4.7.09

Um minuto

Os pais rezavam antes do almoço e da janta. E nos obrigavam a acompanhar.

Restava engolir a fumaça e adormecer a pele na nuvem cálida de temperos. A comida esfriava à toa.

Eu me irritava com a demora. Empunhava o garfo para o ataque e tinha que suspender os movimentos selvagens com "Um minutinho, meu filho, a oração..."

Ave-Maria era um couvert artístico em casa. Uma entrada inofensiva de verduras.

Desesperador quando o pai estava inspirado e cumpria um sermão ao invés de somente acenar para Deus.
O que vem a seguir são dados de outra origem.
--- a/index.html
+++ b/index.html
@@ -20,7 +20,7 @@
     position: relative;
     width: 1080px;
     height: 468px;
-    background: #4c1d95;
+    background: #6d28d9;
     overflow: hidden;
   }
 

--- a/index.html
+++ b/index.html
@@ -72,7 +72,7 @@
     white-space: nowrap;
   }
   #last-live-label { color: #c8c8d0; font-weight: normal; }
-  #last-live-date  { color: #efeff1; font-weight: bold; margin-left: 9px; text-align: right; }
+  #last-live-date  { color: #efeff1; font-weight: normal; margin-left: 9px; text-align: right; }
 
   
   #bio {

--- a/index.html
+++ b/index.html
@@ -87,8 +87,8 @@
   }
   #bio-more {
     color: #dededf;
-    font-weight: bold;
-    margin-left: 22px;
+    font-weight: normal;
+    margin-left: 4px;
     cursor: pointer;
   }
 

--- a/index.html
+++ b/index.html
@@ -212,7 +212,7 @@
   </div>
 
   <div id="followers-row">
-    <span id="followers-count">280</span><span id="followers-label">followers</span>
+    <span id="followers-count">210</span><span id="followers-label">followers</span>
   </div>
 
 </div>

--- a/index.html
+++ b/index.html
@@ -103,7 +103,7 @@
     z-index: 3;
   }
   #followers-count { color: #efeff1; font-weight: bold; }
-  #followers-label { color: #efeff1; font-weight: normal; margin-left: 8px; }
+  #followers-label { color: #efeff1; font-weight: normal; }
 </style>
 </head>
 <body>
Na pressa semanal, escutava nitidamente apenas seu sinal da cruz. Durante sábados e domingos, o pai exagerava no discurso diante da possibilidade da sesta e da volúpia do quarto trancado com a mamãe. O sexo o tornava messiânico. O sexo o impelia a acreditar na vida eterna. Um gemido levava a outro.

Ele agradecia tanto que eu perdia o apetite.
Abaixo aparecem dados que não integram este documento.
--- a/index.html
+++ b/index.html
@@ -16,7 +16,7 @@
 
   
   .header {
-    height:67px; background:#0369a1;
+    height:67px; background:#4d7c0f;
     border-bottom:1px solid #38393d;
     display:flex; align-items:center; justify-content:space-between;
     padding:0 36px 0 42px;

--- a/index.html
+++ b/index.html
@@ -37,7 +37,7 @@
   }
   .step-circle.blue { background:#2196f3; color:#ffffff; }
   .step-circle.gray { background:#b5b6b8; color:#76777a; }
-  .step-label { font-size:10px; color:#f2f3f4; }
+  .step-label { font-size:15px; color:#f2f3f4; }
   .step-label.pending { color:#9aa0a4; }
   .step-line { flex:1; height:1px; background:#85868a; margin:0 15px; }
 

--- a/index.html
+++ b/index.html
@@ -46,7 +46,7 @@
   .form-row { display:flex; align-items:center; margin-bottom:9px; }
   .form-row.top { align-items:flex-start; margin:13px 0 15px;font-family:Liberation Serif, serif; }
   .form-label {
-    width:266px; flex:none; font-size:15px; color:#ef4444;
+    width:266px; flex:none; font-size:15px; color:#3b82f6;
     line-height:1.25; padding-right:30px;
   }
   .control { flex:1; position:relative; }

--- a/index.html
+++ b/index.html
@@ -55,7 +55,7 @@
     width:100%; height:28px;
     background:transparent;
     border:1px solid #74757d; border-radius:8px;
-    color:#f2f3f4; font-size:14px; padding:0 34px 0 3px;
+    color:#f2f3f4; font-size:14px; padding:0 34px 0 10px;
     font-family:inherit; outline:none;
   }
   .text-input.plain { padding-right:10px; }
Comer sempre foi um adiamento. Arrebentei a toalha de mesa pelo controle sufocado dos dedos. Puxava os fios para me distrair. Do meu assento, a madeira da mesa já aparecia contornando o prato.

Às vezes, ele pedia aos filhos para conduzir a reza e mostrar união familiar. Engasgava, soluçava, tropeçava no colarinho apertado da escola. Lembro que fiquei de castigo ao saudar o campeonato gaúcho do Inter.
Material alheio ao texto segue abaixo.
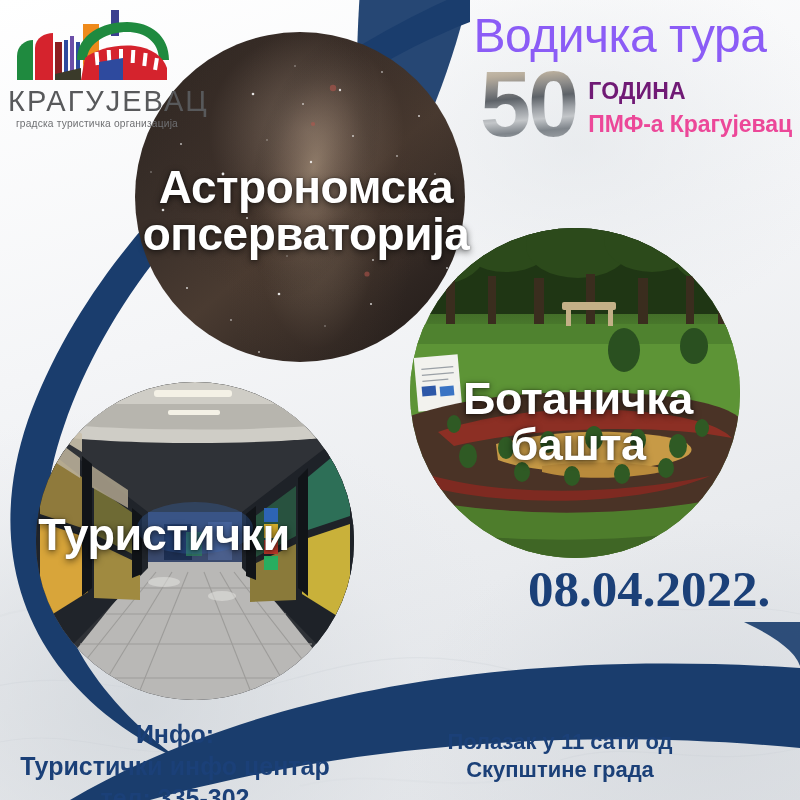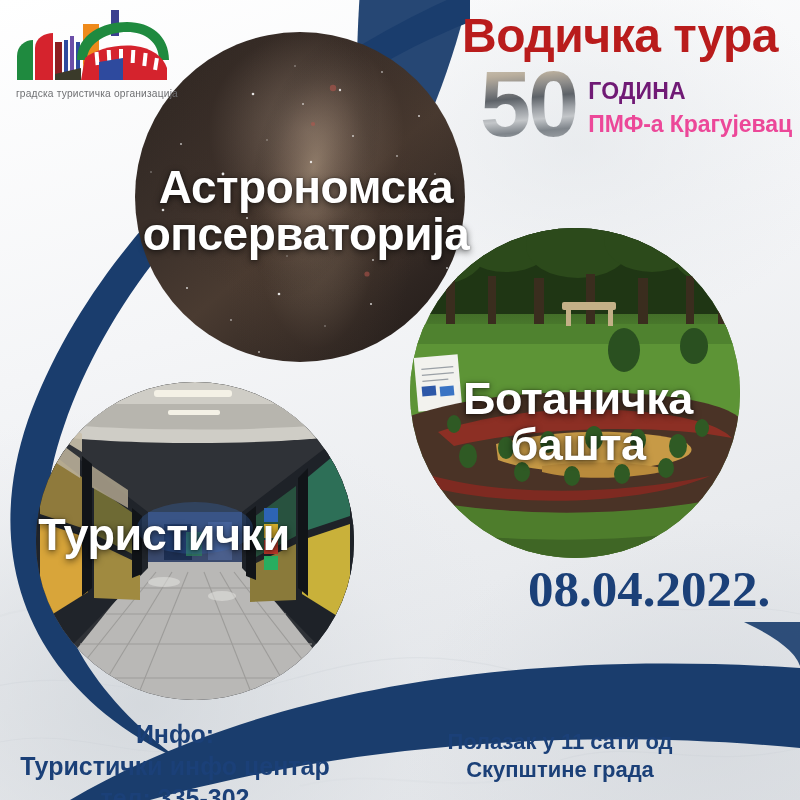--- a/index.html
+++ b/index.html
@@ -135,8 +135,8 @@
   }
   #title-main {
     font-size: 48px;
-    font-weight: 700;
-    color: #b91c1c;
+    font-weight: 400;
+    color: #8b5cf6;
     letter-spacing: -0.5px;
     line-height: 1;
     text-align: center;

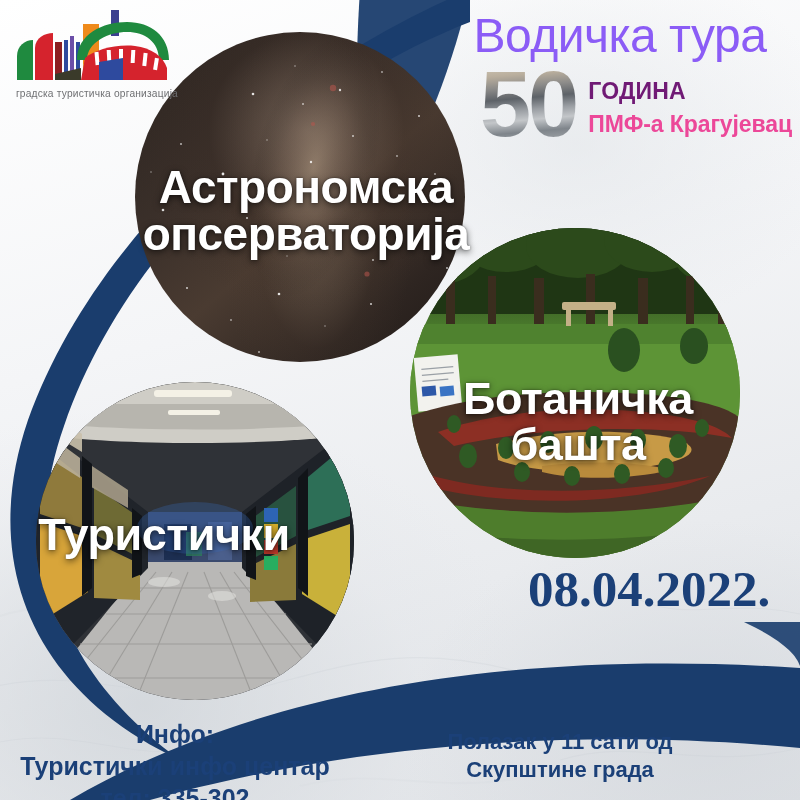--- a/index.html
+++ b/index.html
@@ -499,6 +499,7 @@
 
       <path d="M40 66 L66 60 L66 72 L40 72 Z" fill="#3a3a2a"></path>
     </svg>
+    <div class="logo-word">КРАГУЈЕВАЦ</div>
     <div class="logo-sub">градска туристичка организација</div>
   </div>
Gremista, enfureceu-se: "Futebol não é religião". Imagina se fosse...

Achava uma ironia o agradecimento divino ao servirem vagem e bife de fígado. Agradecer aquilo só podia ser uma humilhação. Nestes momentos, entrava em ressaca gustativa e torcia por um terremoto, o soar da campainha, o toque do telefone. Ou que o timbre paterno virasse a Voz do Brasil com uma hora ininterrupta de notícias.

A saudade apressa túmulos, é o que penso agora.

Não partilho de crenças católicas, abandonei esse hábito aos oito anos com o divórcio dos pais, sofro de ansiedade, mas não consigo interromper mais o minuto de silêncio da comida.

Prato feito, hesito, espero a oração em mim. Dobro as mãos como um guardanapo. Espio para cada um de meus filhos como quem limpa o acúmulo da infância da garganta. Parece gripe, mal-estar. Espaço a respiração e giro o rosto para qualquer premonição de som: o vento chiando na janela, o relógio martelando seus pássaros, os latidos dos cachorros.

Atento como porta de igreja. Certo como um mendigo na escada.

Meus talheres permanecem bentos, religiosos do suspiro.